In the case of such a draw, it is actually more likely (for diverse reasons) that the word form having the larger anagram value is the 'variant' and the one having the lower one the 'correction candidate'. Please output these accordingly.

Thank you!

kosloot commented 4 years ago

I checked the code and it is not as easy as I thought. The anagram value is at the moment only available for one of the 2 words. So that should be added for the other word too. Which makes me wonder if is a mistake in the current code as we do swap the variant and the CC when the frequency is smaller. Shouldn't we swap the hashes too then? (The anagram hash value for the variant is stored in de LDcalc output file as field 7. after swapping it is in fact the hash for the CC)

martinreynaert commented 4 years ago

Hi Ko,

The value in field 7 is in fact the numerical difference between the Anagram Values of the pair. It is a value from the character confusion list produced on the basis of the alphabet by TICCL-lexstat and stands for a difference (usually) of just two characters, at most. TICCL-indexer(NT) attaches to these character confusion values the lower value of any word pair (in fact: set of word anagrams) identified.

So TICCL-LDcalc reads in these character confusion values (column 1 in TICCL-indexer output) and for each of them picks the attached values (which are the lower ones) to retrieve from the anahash the set of word anagrams, i.e. the word(s), associated to this value and pairs them to the other set of word(s) also retrieved from the anahash. This retrieval is done on the basis of the sum of the character confusion value with the associated (lower) word anagram value.

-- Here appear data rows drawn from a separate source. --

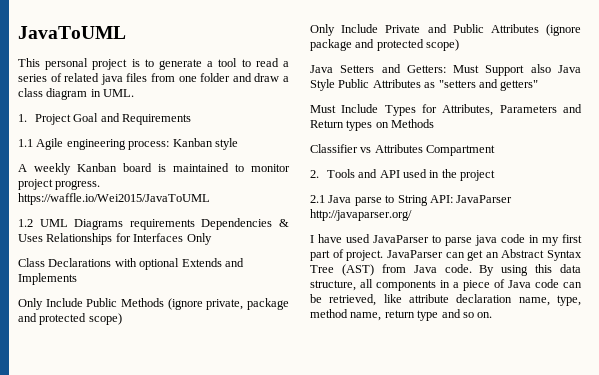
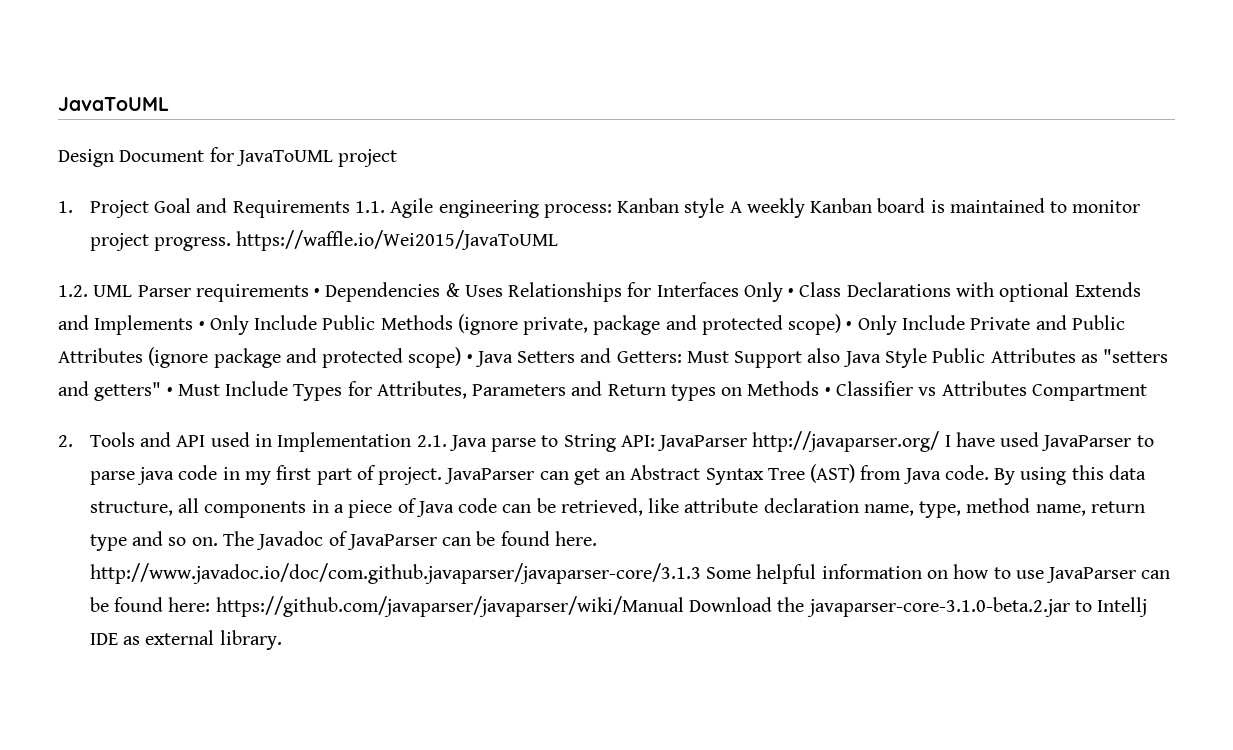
[18,58,289,70] [18,73,289,85] [18,88,135,100] This personal project is to generate a tool to read a series of related java files from one folder and draw a class diagram in UML. -> [58,147,398,167] Design Document for JavaToUML project
[18,139,33,147] // 1.1 -> [354,201,385,213] 1.1.
(238, 144) // -> (725, 208) none
[18,219,195,230] 1.2 UML Diagrams requirements -> [58,284,321,302] 1.2. UML Parser requirements •
(212, 239) // -> [788,288,795,297] •
(77, 279) // -> [198,321,205,330] •
(122, 319) // -> [846,321,853,330] •
(460, 45) // -> [466,354,473,363] •
(539, 85) // -> [166,387,173,396] •
(435, 123) // -> [824,387,831,396] •
[441,169,496,181] [310,195,325,203] the project // 2.1 -> [277,432,447,452] Implementation 2.1.
(412, 215) // -> (940, 441) none
(493, 315) none -> [222,531,597,550] [89,563,1171,584] [89,596,1148,617] [89,630,282,650] The Javadoc of JavaParser can be found here. http://www.javadoc.io/doc/com.github.javaparser/javaparser-core/3.1.3 Some helpful information on how to use JavaParser can be found here: https://github.com/javaparser/javaparser/wiki/Manual Download the javaparser-core-3.1.0-beta.2.jar to Intellj IDE as external library.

So the result of this addition, i.e. sum, gives the value for the higher AV.

At least at the start of LDcalc, you therefore have both the lower and higher values at hand.

LDcalc next proceeds to look at the associated words frequencies etc.

Hope this helps!

Martin

kosloot commented 4 years ago

I tried to implement this and installed the fix on maize and violet. I see no differences in results though. So OR I made a mistake, OR my testset is inadequate. @martinreynaert would you please check it? And when it doesn't work, provide me with an example of an entry that should be 'reversed'

martinreynaert commented 4 years ago

Hi Ko,

Thank you!

I see no difference on maize between the LDcalc-output of the previous version and the current one either:

reynaert@maize:/reddata/GoldenAgents/Montias/Getty_Frick/TICCLTICCLAT$ diff GettyFrick.Contents.Dutch.wordfreqlist.1to3ngrams.LDCALC.reversedraw.ldcalc GettyFrick.Contents.Dutch.wordfreqlist.1to3ngrams.OrderOfMagnitude.LDCALC.ldcalc
reynaert@maize:/reddata/GoldenAgents/Montias/Getty_Frick/TICCLTICCLAT$

And I re-ran the same on violet: no difference with the new maize output there either:

reynaert@violet:~$ diff /reddata/GoldenAgents/Montias/Getty_Frick/TICCLTICCLAT/GettyFrick.Contents.Dutch.wordfreqlist.1to3ngrams.LDCALC.reversedraw.ldcalc /reddata/GoldenAgents/Montias/Getty_Frick/TICCLTICCLAT/GettyFrick.Contents.Dutch.wordfreqlist.1to3ngrams.LDCALC.reversedraw.VIOLET.ldcalc
reynaert@violet:~$

So something did not work as expected.

To try and help solve this, I extracted the hapaxes from the corpus frequency list and ran TICCL-LDcalc only on that. So that, artificially, reproduces nothing but draws.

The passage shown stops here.